Accade guardando Fyre: La più grande festa mai avvenuta, documentario originale Netflix approdato sulla piattaforma streaming lo scorso 18 gennaio, che ci racconta con lucida freddezza la nascita di un’idea, il suo tentativo di realizzarla e l’inevitabile collasso preannunciato già dal titolo. All’inizio vi è l’idea di una nuova applicazione musicale, Fyre Media App, che avrebbe permesso agli utenti di ingaggiare per eventi privati artisti musicali e celebrità varie. Poi, per lanciare in grande questa nuova app, i loro ideatori, il giovane imprenditore newyorkese Billy McFarland e il rapper Ja Rule, si chiedono «E se per promuoverla organizzassimo un festival musicale di lusso alle Bahamas?».

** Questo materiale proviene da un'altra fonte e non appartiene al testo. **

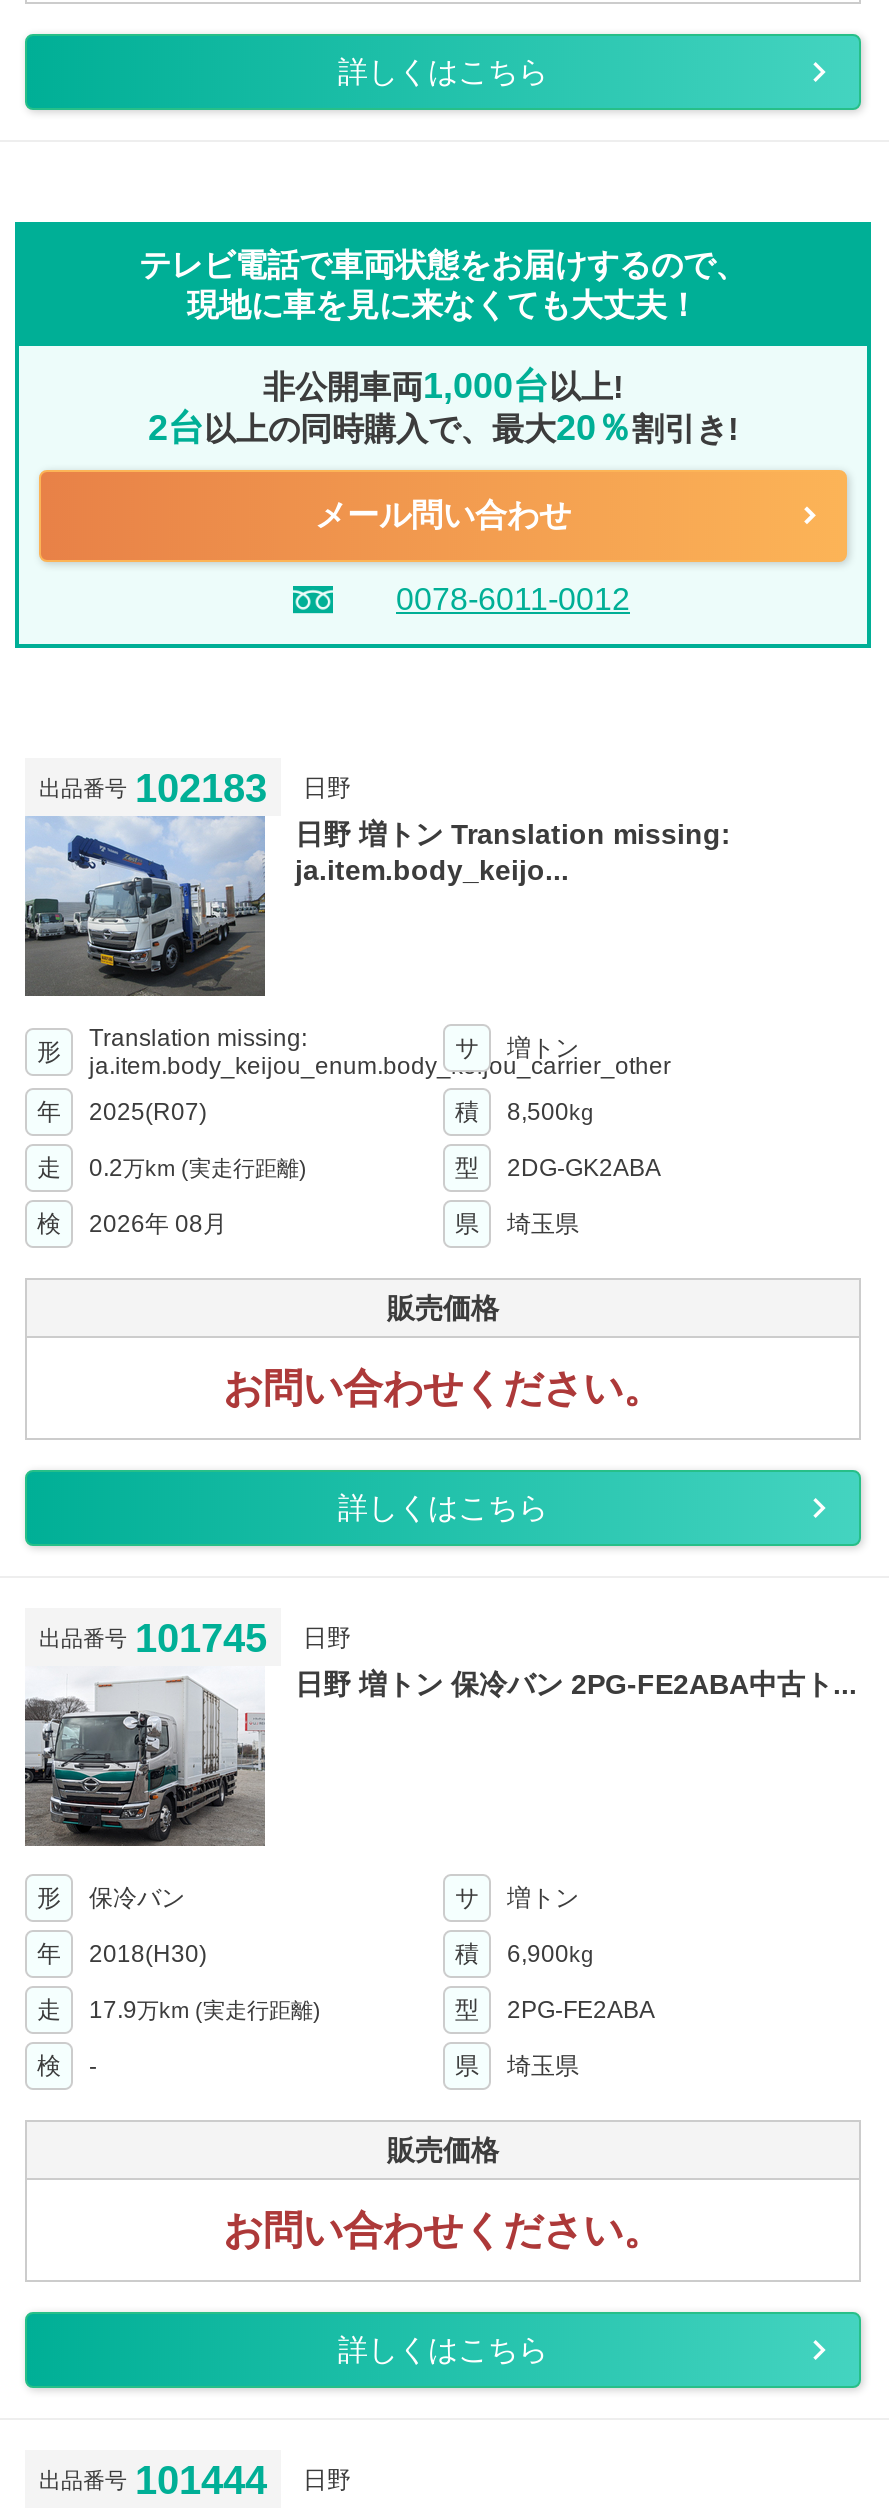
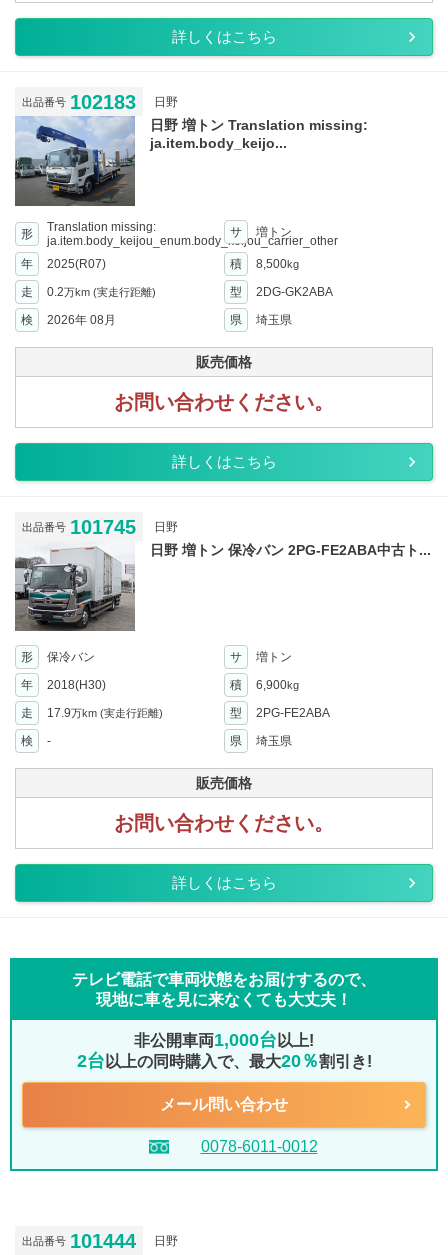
moved down: [image] | テレビ電話で車両状態をお届けするので、 | 現地に車を見に来なくても大丈夫！ | 非公開車両1,000台以上! | 2台以上の同時購入で、最大20％割引き! | メール問い合わせ | 0078-6011-0012

moved up: [image] | 出品番号 102183 | 日野 | ... | お問い合わせください。 | 詳しくはこちら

Oggettivamente un’idea clamorosa, perfettamente in linea con il target altissimo a cui l’app era rivolta. E sempre sull’onda di questo marketing geniale, il 12 dicembre 2016 supermodelle e influencer di Instragram del calibro di Emily Ratajkowski, Bella Hadid ed Elsa Hosk hanno postato in simultanea la medesima foto: una fiamma stilizzata su sfondo arancione. La curiosità dei followers schizza alle stelle, alimentata da un breve spot che promette spiagge immacolate, modelle e musica in «due weekend ai confini dell’impossibile». Tutto ciò con biglietti giornalieri che oscillavano tra 1.500 e i 12.000 dollari, andati in sold-out in meno di 48 ore. Dietro la promessa di questo sogno di plastica, però, si celava un’organizzazione assolutamente incapace di gestire e, soprattutto, allestire un evento di tale portata, più concentrata a sperperare i soldi degli investitori che a farli fruttare. Ma questo è solo l’inizio del documetario.


Un senso di autodistruzione permane per tutta la durata della visione. Impossibile capire se Billy McFarland, l’autore di questa disfatta annunciata, sia un gran furbone o semplicemente un idiota colossale. Perché da subito la storia del Fyre Festival appare come un autentico suicidio: guardare gli scioccanti retroscena dell’organizzazione è come assistere a qualcuno che si sta dirigendo in auto verso uno strapiombo e, anziché frenare ,seguita a schiacciare il piede sull’acceleratore. Impossibile non prendere coscienza per tempo dell’inevitabile destino? Ciò che Billy fa è semplicemente chiudere gli occhi e ripetere che andrà tutto bene. E la cosa più incredibile è che tutta la gente che gli sta intorno si fida di lui!


Fyre: La più grande festa mai avvenuta è anche però una doversosa riflessione sulla patina scintillante (e ammaliante) che riveste i nostri profili social e sulla mentalità di un’intera generazione votata più all’apparenza che alla sostanza. Ragazzi che hanno speso 12.000 dollari sulla base di uno spot di 30 secondi visto su Instragram, ingolositi dalla promessa di poter trascorrere un weekend da sogno, fidandosi di una manciata di foto e alcuni progetti visionabili online su di un sito ben confezionato.


Non c’è nulla nel corso del documentario che sia supportato da una logica coerente, che abbia una base solida su cui costruire ragionamenti, fare calcoli e sviluppare progetti. Anche i personaggi più stoici a un certo punto della narrazione si sgretolano, mandando in frantumi la loro morale e professionalità. Se fosse stato un film avremmo sicuramente dato la colpa a qualche sceneggiatore poco capace... ma si tratta di un documentario e la sola cosa che possiamo fare è rabbrividire e farci torcere le budella.